#### Task prompt:
Below are entries; count the lines among them that contain the word "html", and give only the count.

#### Input material:
##############################

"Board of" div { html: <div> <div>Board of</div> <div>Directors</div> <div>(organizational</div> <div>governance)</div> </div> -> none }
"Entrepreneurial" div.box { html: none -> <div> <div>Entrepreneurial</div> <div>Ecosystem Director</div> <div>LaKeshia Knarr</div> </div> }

##############################

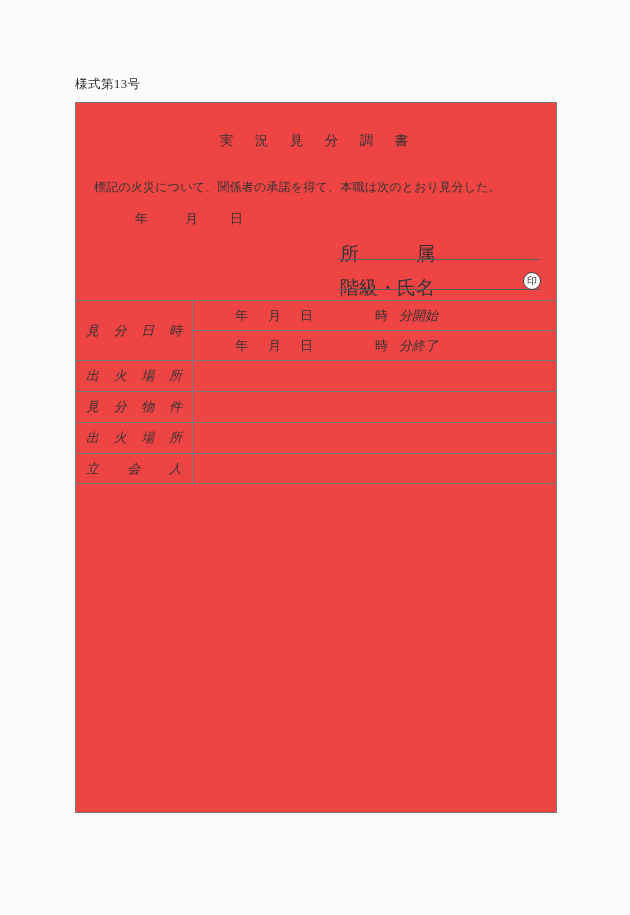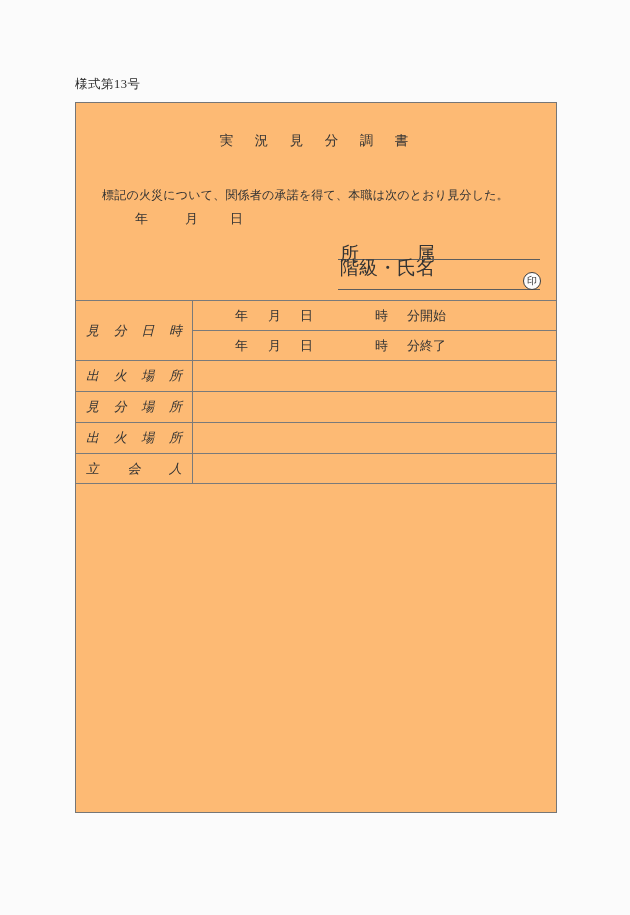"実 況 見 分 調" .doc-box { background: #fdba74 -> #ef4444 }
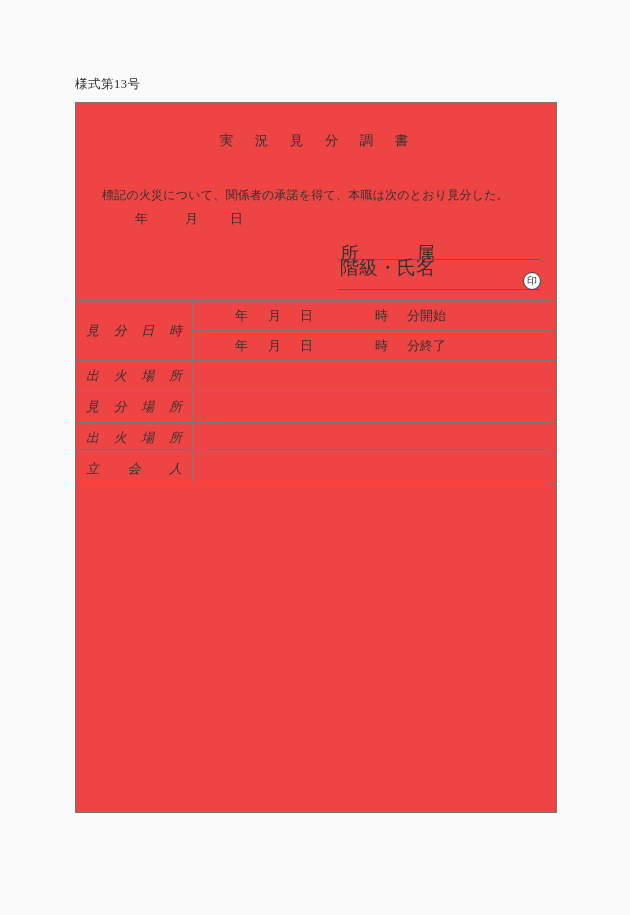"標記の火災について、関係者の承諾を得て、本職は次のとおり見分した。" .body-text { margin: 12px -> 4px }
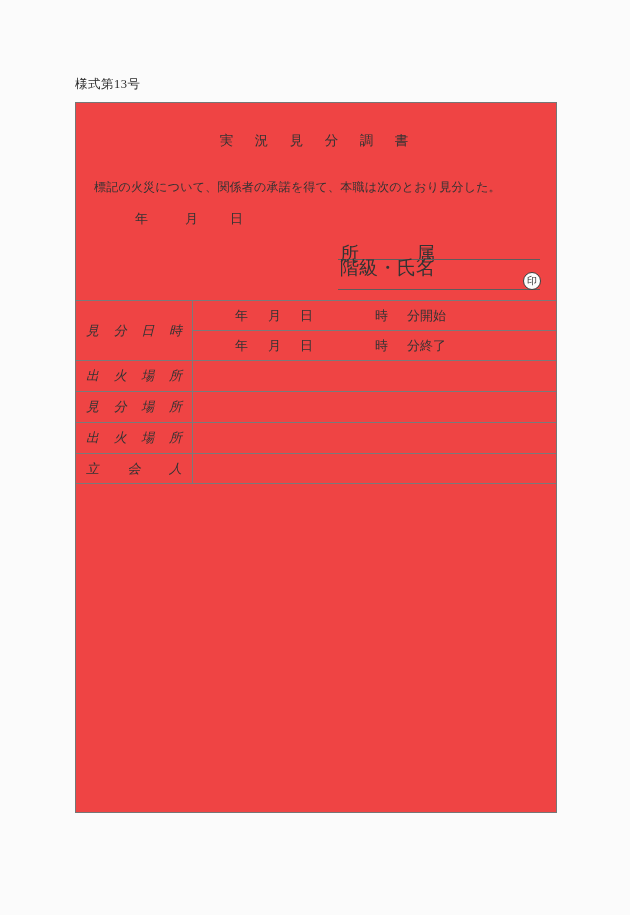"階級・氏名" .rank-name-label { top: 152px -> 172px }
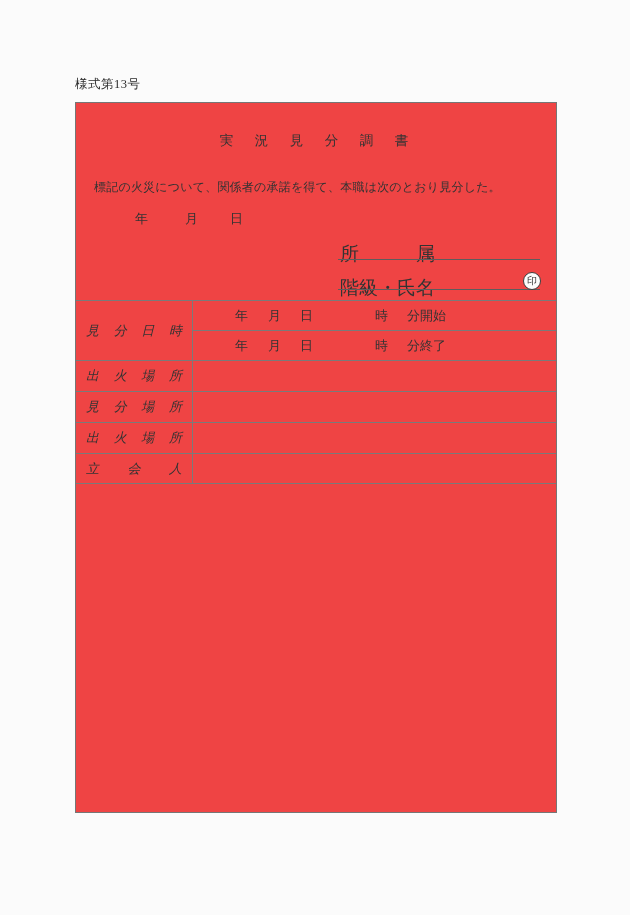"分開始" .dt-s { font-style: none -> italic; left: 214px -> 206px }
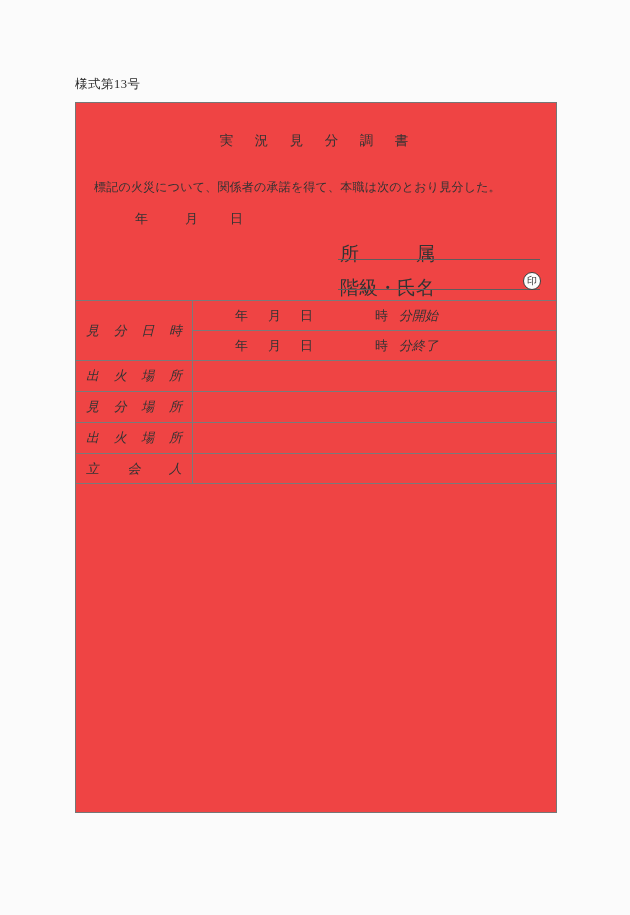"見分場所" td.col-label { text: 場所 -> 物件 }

##############################

#### Task response:
2